» Prompt
Transcribe all of the data exactly. Omit the pictures.

» Excerpted data
'''

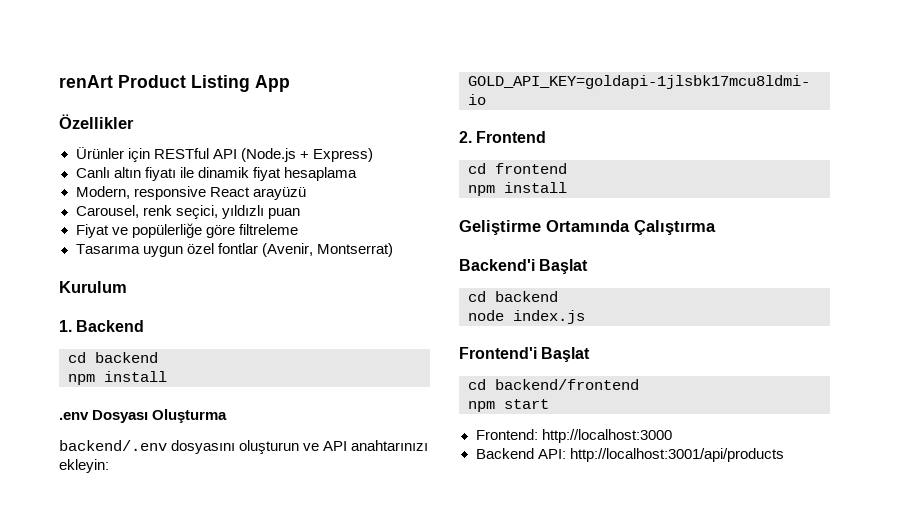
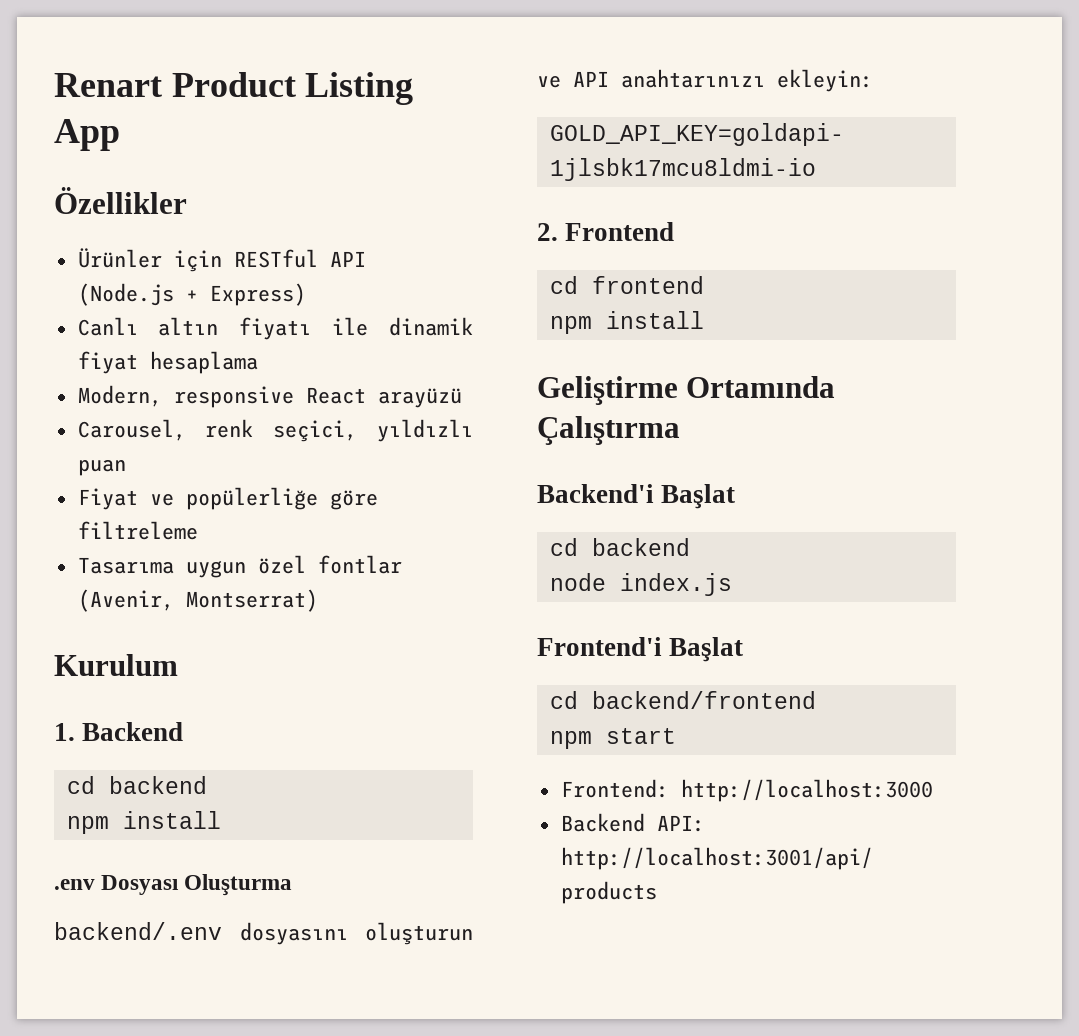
- renArt Product Listing App
+ Renart Product Listing App

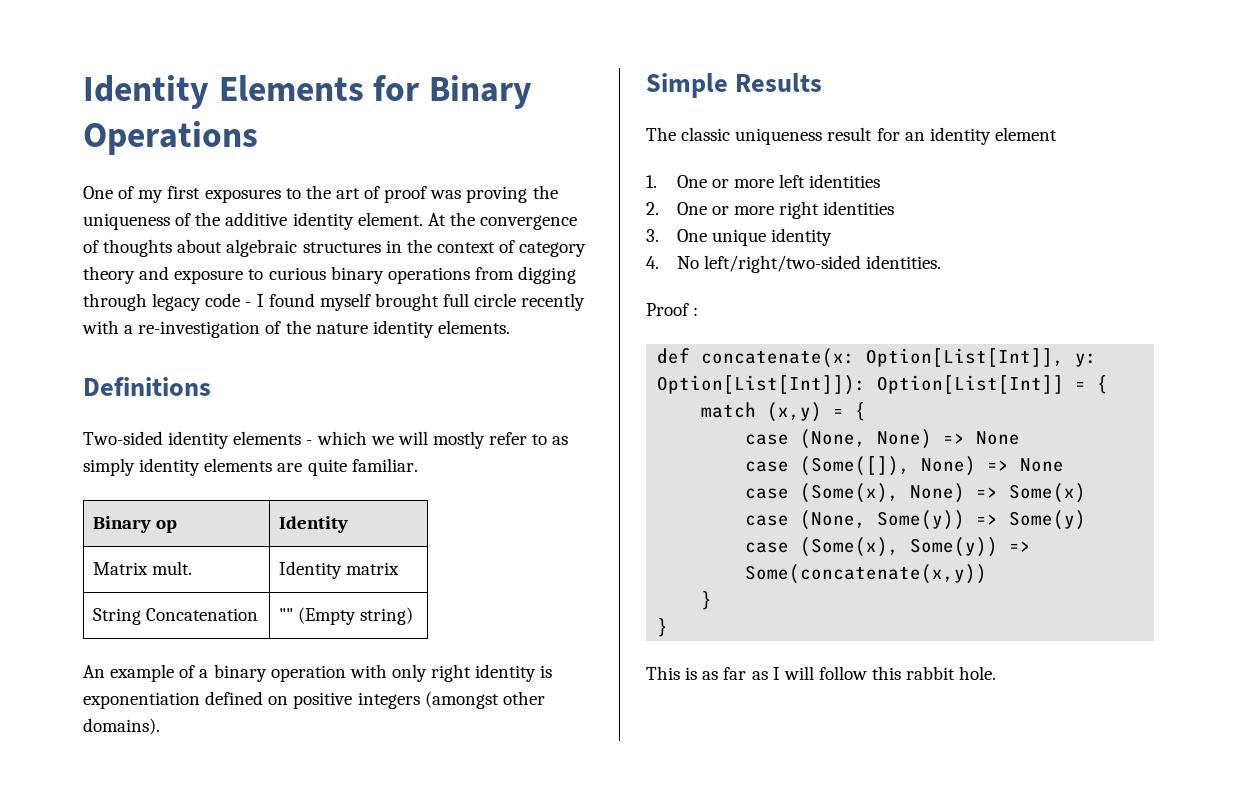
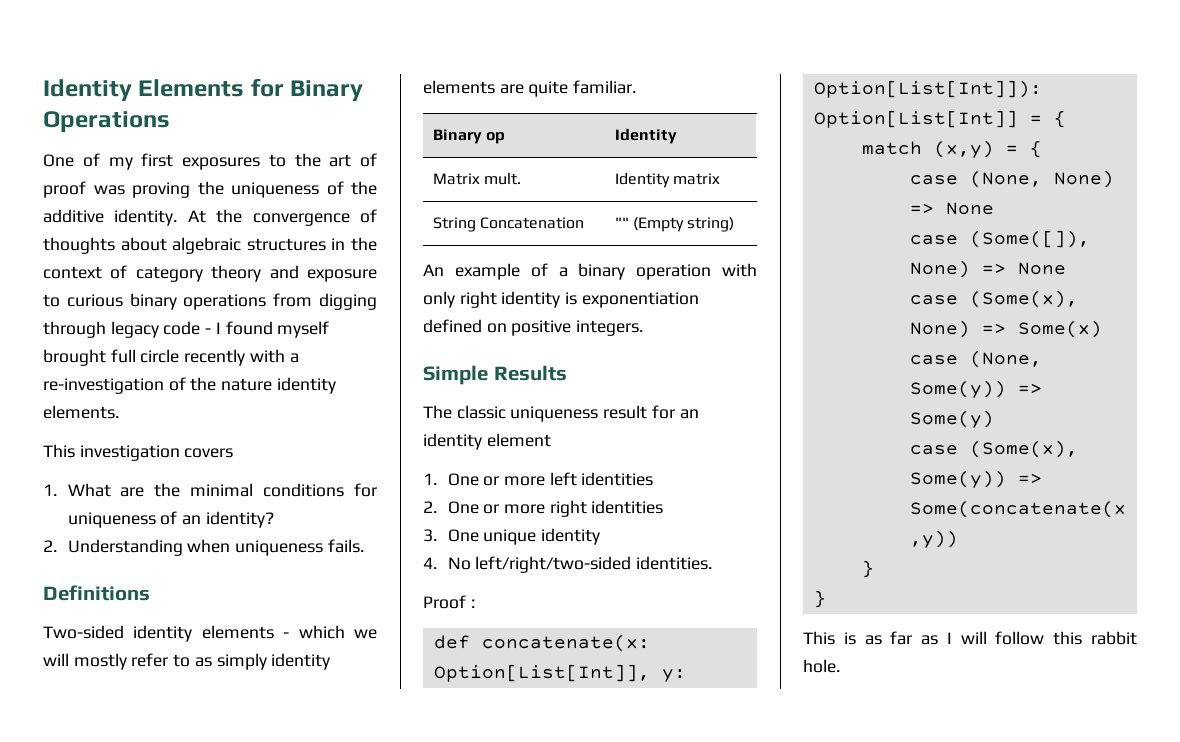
- One of my first exposures to the art of proof was proving the uniqueness of the additive identity element.
+ One of my first exposures to the art of proof was proving the uniqueness of the additive identity.
+ This investigation covers
+ 1. What are the minimal conditions for uniqueness of an identity?
+ 2. Understanding when uniqueness fails.
- An example of a binary operation with only right identity is exponentiation defined on positive integers (amongst other domains).
+ An example of a binary operation with only right identity is exponentiation defined on positive integers.

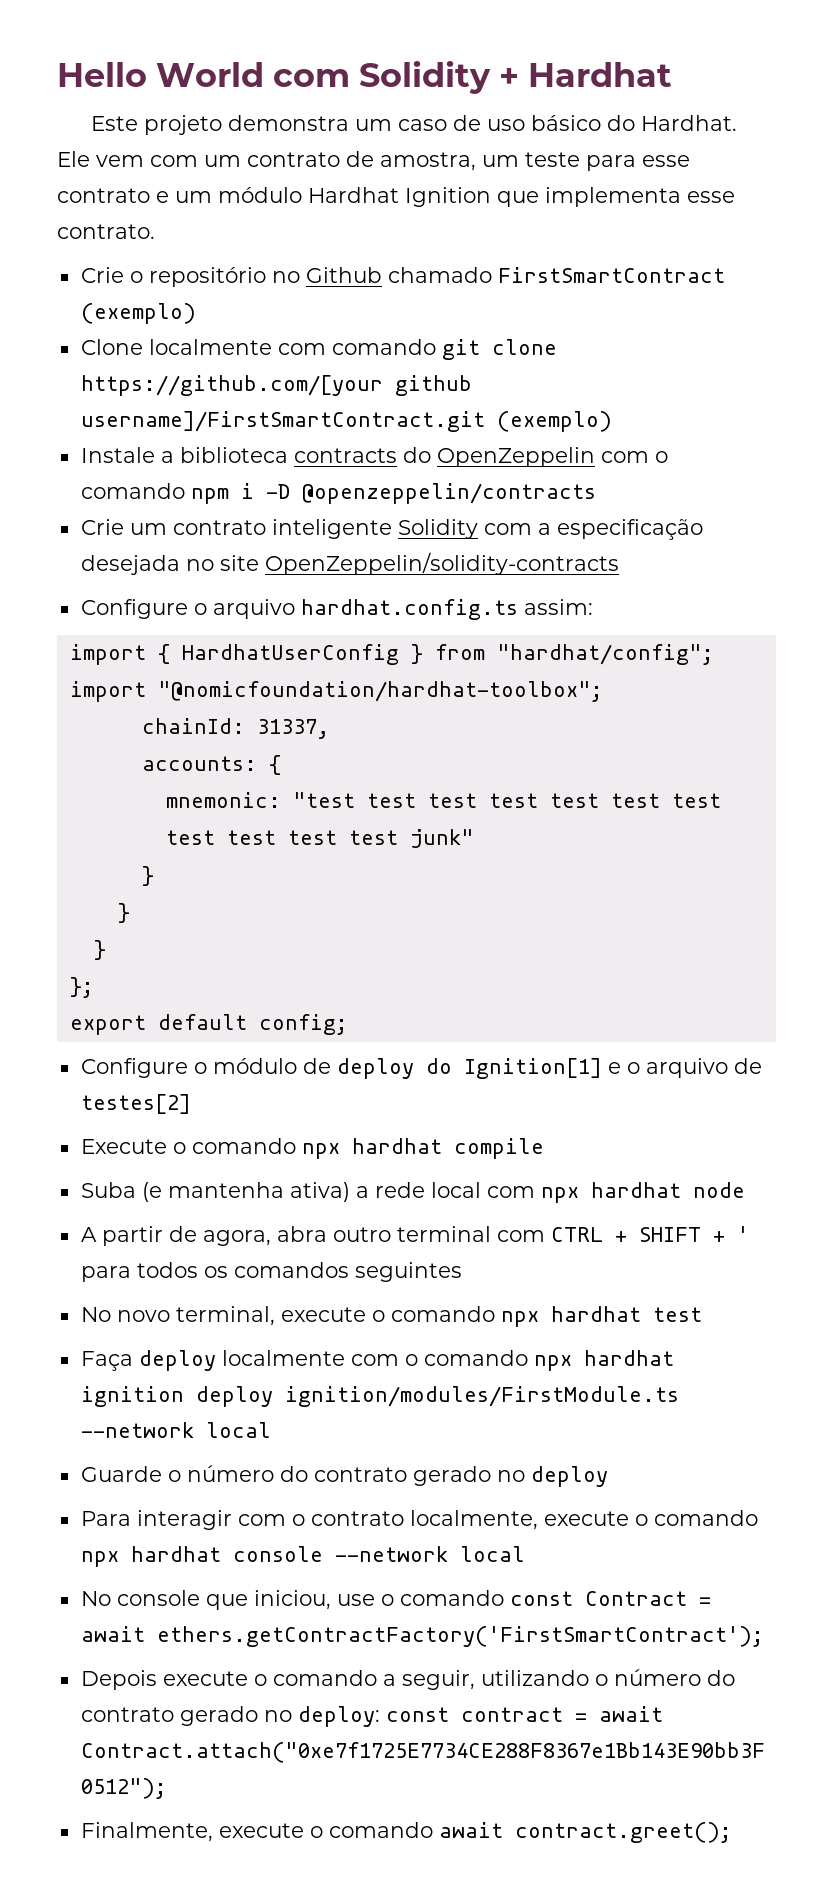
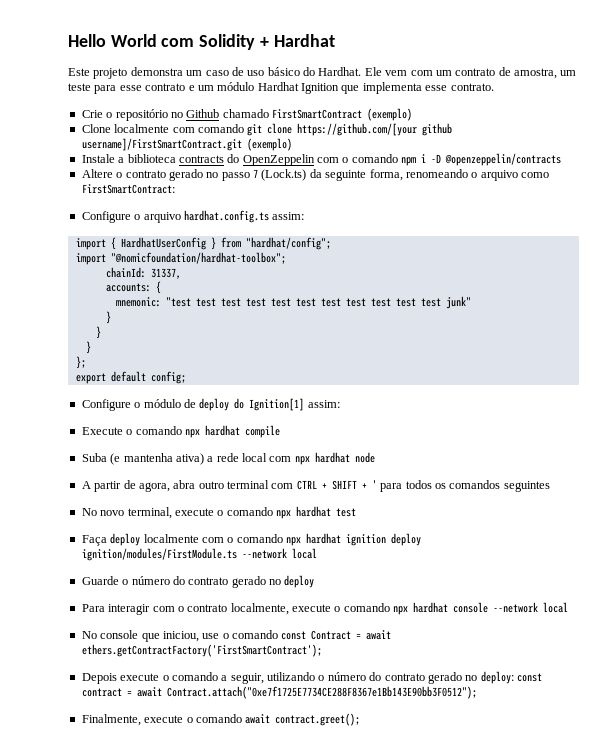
- Crie um contrato inteligente Solidity com a especificação desejada no site OpenZeppelin/solidity-contracts
+ Altere o contrato gerado no passo 7 (Lock.ts) da seguinte forma, renomeando o arquivo como FirstSmartContract:
- Configure o módulo de deploy do Ignition[1] e o arquivo de testes[2]
+ Configure o módulo de deploy do Ignition[1] assim:

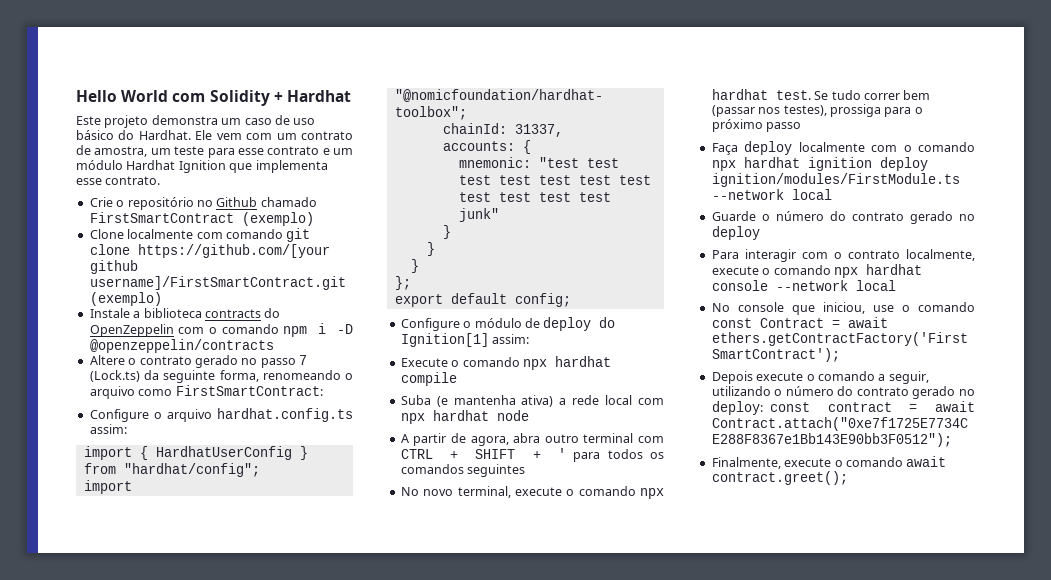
- No novo terminal, execute o comando npx hardhat test
+ No novo terminal, execute o comando npx hardhat test. Se tudo correr bem (passar nos testes), prossiga para o próximo passo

'''

» Completed exercise
- renArt Product Listing App
+ Renart Product Listing App

- One of my first exposures to the art of proof was proving the uniqueness of the additive identity element.
+ One of my first exposures to the art of proof was proving the uniqueness of the additive identity.
+ This investigation covers
+ 1. What are the minimal conditions for uniqueness of an identity?
+ 2. Understanding when uniqueness fails.
- An example of a binary operation with only right identity is exponentiation defined on positive integers (amongst other domains).
+ An example of a binary operation with only right identity is exponentiation defined on positive integers.

- Crie um contrato inteligente Solidity com a especificação desejada no site OpenZeppelin/solidity-contracts
+ Altere o contrato gerado no passo 7 (Lock.ts) da seguinte forma, renomeando o arquivo como FirstSmartContract:
- Configure o módulo de deploy do Ignition[1] e o arquivo de testes[2]
+ Configure o módulo de deploy do Ignition[1] assim:

- No novo terminal, execute o comando npx hardhat test
+ No novo terminal, execute o comando npx hardhat test. Se tudo correr bem (passar nos testes), prossiga para o próximo passo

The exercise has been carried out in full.